Aaliyah singles chronology
| "I Don't Wanna" (2000) | "Try Again" (2000) | "Come Back in One Piece" (2000) |

Music video
- "Try Again" on YouTube

Alternative cover
- International editions cover

= Try Again (Aaliyah song) =

2000 single by Aaliyah

"Try Again" is a song recorded by American singer Aaliyah for the soundtrack to Romeo Must Die (2000). After its initial release, it appeared as a bonus track on international editions of Aaliyah's eponymous third and final studio album (2001). The song was written by Static Major and Timbaland, while production was handled by the latter. "Try Again" was released to Rhythmic contemporary radio stations by Blackground and Virgin Records on March 21, 2000. Musically, it is an R&B, electro, dance-pop, and trip hop song. It also includes influences from hip hop, EDM, and acid house. The intro contains an interpolation from Eric B. & Rakim's song "I Know You Got Soul" (1987). Lyrically, the narrator (Aaliyah) encourages a potential partner not to give up when she initially rejects his advances.

The song received critical acclaim from music critics for its innovative futuristic production. In retrospective reviews, critics have credited the song for helping "smuggle the innovative techniques of electronic dance music onto the American pop charts". In 2001, Aaliyah earned a Grammy Award nomination for Best Female R&B Vocal Performance for the song at the 43rd Annual Grammy Awards. Aside from its critical success, the song enjoyed commercial success as well. In the United States, it peaked atop the Billboard Hot 100, becoming the first single to reach number one based solely on airplay. Internationally, "Try Again" peaked within the top ten in Australia, Belgium, Canada, Denmark, Germany, Iceland, the Netherlands, Norway, Portugal, Switzerland, and the United Kingdom.

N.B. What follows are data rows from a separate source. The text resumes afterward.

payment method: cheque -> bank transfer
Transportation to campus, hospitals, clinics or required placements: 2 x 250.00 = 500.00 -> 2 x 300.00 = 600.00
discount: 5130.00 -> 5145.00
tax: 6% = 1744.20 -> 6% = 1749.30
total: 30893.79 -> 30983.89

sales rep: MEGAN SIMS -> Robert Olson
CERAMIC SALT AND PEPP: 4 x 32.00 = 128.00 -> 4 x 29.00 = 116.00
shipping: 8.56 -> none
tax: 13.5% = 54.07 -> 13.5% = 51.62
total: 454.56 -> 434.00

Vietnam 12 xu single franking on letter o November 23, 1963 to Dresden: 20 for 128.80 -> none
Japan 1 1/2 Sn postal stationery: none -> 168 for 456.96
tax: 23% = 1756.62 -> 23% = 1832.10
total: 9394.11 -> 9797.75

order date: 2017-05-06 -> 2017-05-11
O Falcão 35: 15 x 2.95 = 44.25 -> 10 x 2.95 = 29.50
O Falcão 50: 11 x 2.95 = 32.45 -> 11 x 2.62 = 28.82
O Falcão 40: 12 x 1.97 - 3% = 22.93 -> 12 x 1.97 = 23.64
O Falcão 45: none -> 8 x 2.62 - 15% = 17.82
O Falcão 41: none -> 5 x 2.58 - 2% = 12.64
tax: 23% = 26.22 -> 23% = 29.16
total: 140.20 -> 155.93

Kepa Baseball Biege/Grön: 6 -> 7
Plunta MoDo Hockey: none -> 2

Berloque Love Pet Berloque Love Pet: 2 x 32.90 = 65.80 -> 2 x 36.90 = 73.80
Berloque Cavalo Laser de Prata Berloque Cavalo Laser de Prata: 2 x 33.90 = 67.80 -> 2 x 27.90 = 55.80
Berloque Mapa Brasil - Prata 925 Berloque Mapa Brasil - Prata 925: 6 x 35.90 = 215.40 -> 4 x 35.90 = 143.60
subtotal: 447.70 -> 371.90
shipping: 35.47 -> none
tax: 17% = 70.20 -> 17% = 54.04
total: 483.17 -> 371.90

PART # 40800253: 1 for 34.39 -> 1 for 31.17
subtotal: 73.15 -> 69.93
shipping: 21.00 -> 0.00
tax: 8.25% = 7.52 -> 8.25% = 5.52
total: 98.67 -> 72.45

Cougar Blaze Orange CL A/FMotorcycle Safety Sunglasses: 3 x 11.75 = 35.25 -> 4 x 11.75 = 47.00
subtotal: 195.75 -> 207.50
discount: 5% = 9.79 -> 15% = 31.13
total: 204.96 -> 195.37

An accompanying music video for "Try Again" was directed by Wayne Isham. It is a dance-heavy video that combines futuristic elements with re-created stunt scenes from Aaliyah's film Romeo Must Die. In addition, Aaliyah's co-star Jet Li and producer Timbaland appear in the video. After its release, the video received acclaim from the music industry, winning Best Female Video and Best Video from a Film at the 2000 MTV Video Music Awards. The video also was nominated for Best R&B Clip and Maximum Vision Video at the 2000 Billboard Music Video Awards. In 2001, the video earned a nomination for Outstanding Music Video at the NAACP Image Awards. Throughout the years, critics have praised the video for its fashion and choreography, with many deeming Aaliyah's look iconic.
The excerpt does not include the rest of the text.